**Brief**:
Copying task for the records below: reproduce each one exactly and drop the pictures.

**Stored records**:
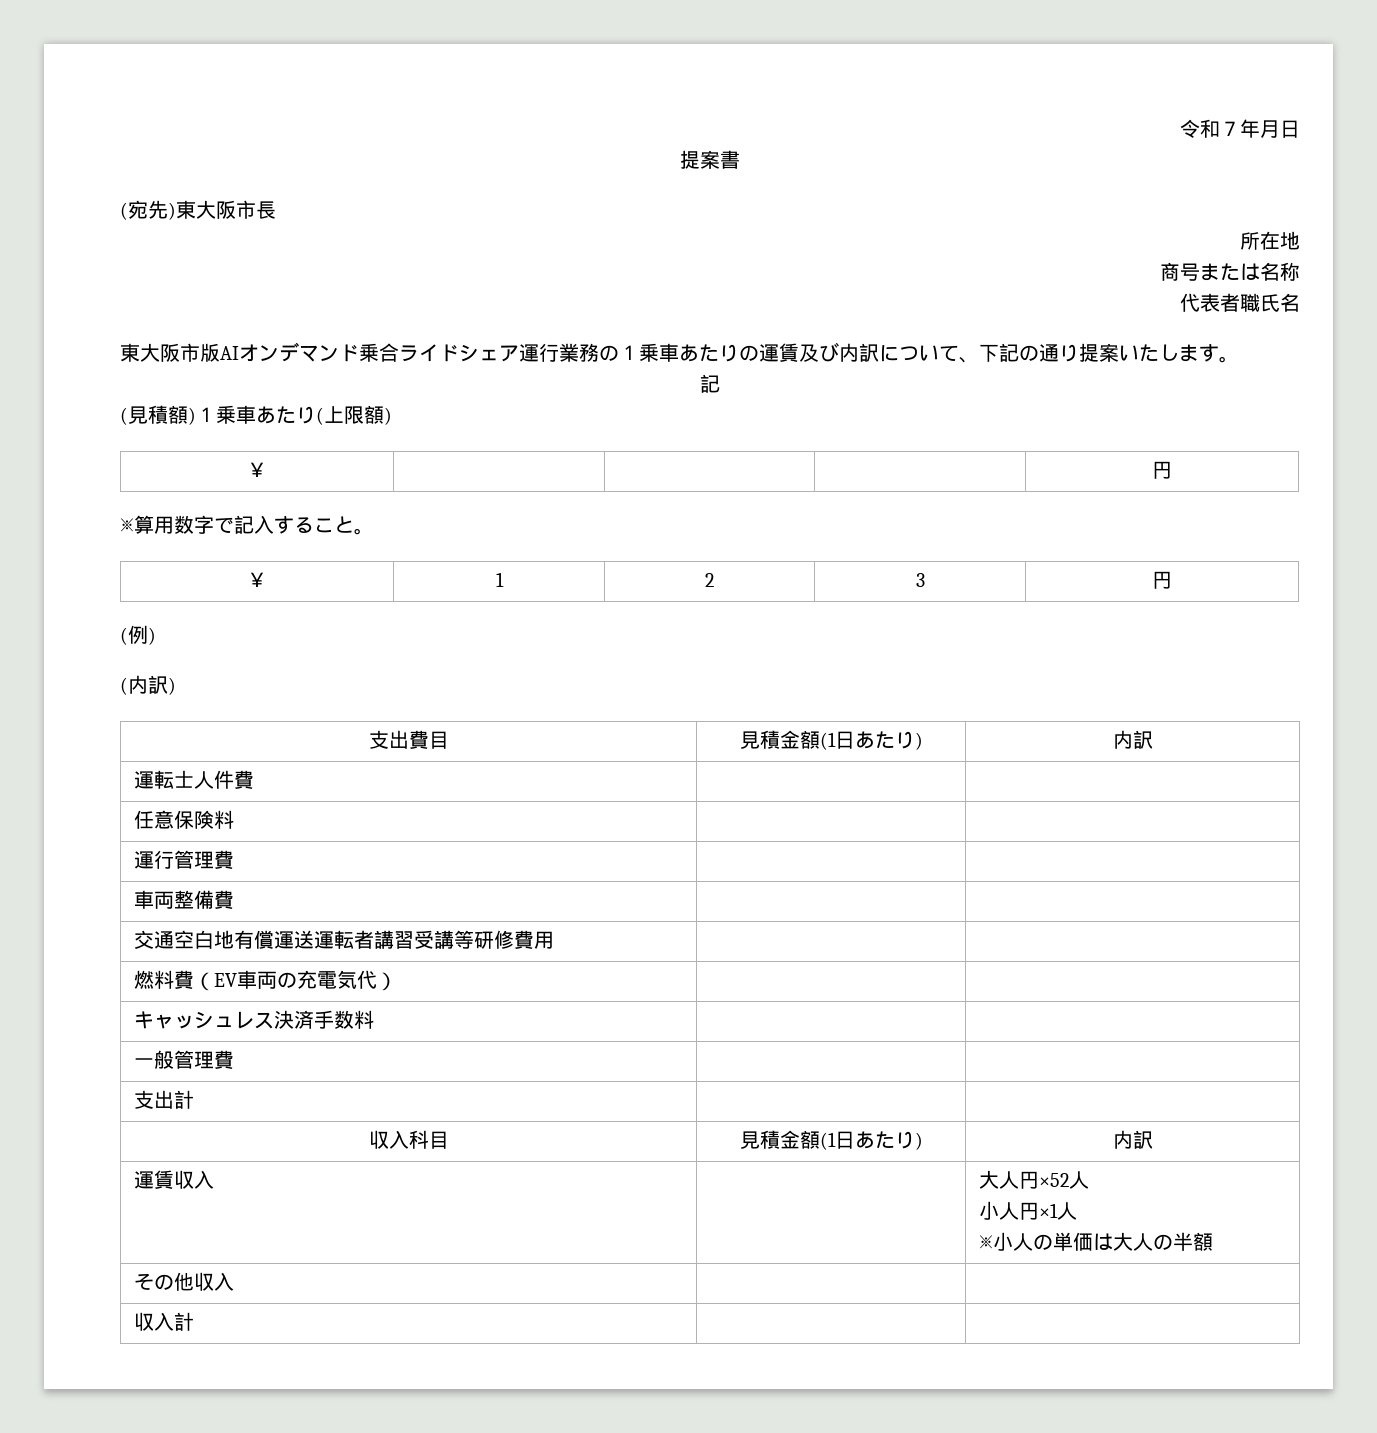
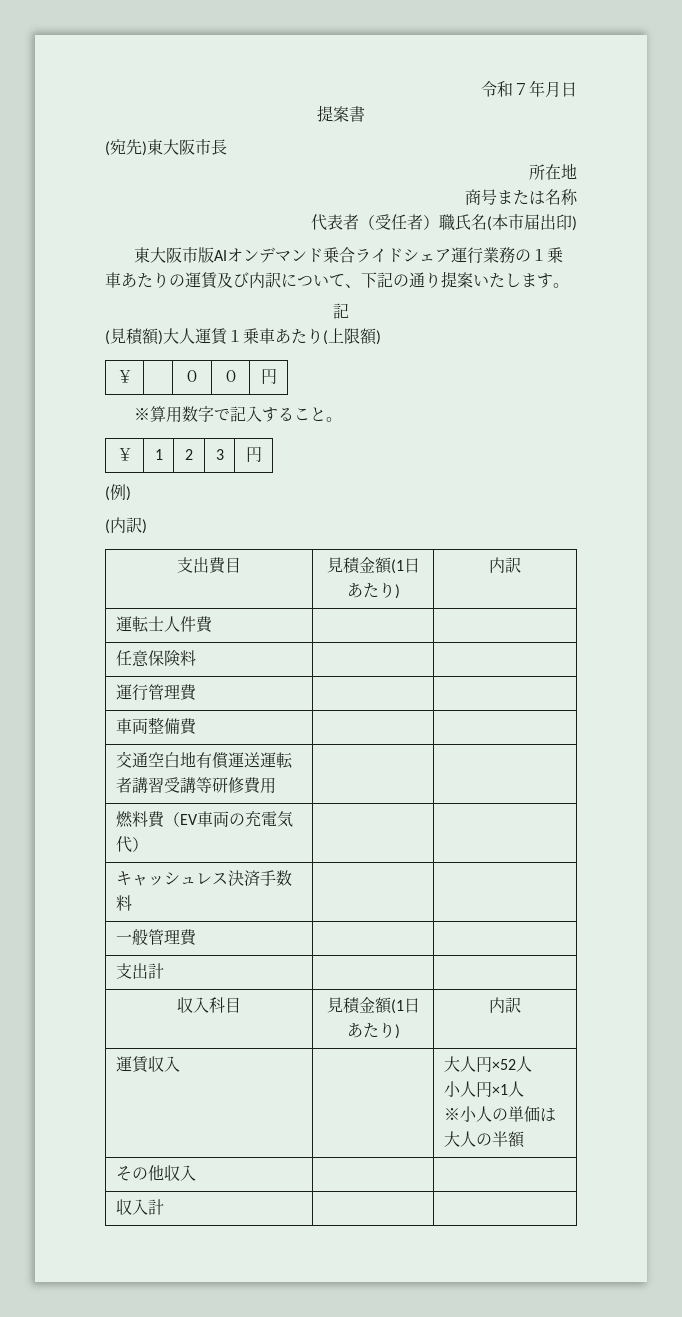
- 代表者職氏名
+ 代表者（受任者）職氏名(本市届出印)
- (見積額)１乗車あたり(上限額)
+ (見積額)大人運賃１乗車あたり(上限額)
- ￥ | | | | 円
+ ￥ | | ０ | ０ | 円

**Solution to this exercise**:
- 代表者職氏名
+ 代表者（受任者）職氏名(本市届出印)
- (見積額)１乗車あたり(上限額)
+ (見積額)大人運賃１乗車あたり(上限額)
- ￥ | | | | 円
+ ￥ | | ０ | ０ | 円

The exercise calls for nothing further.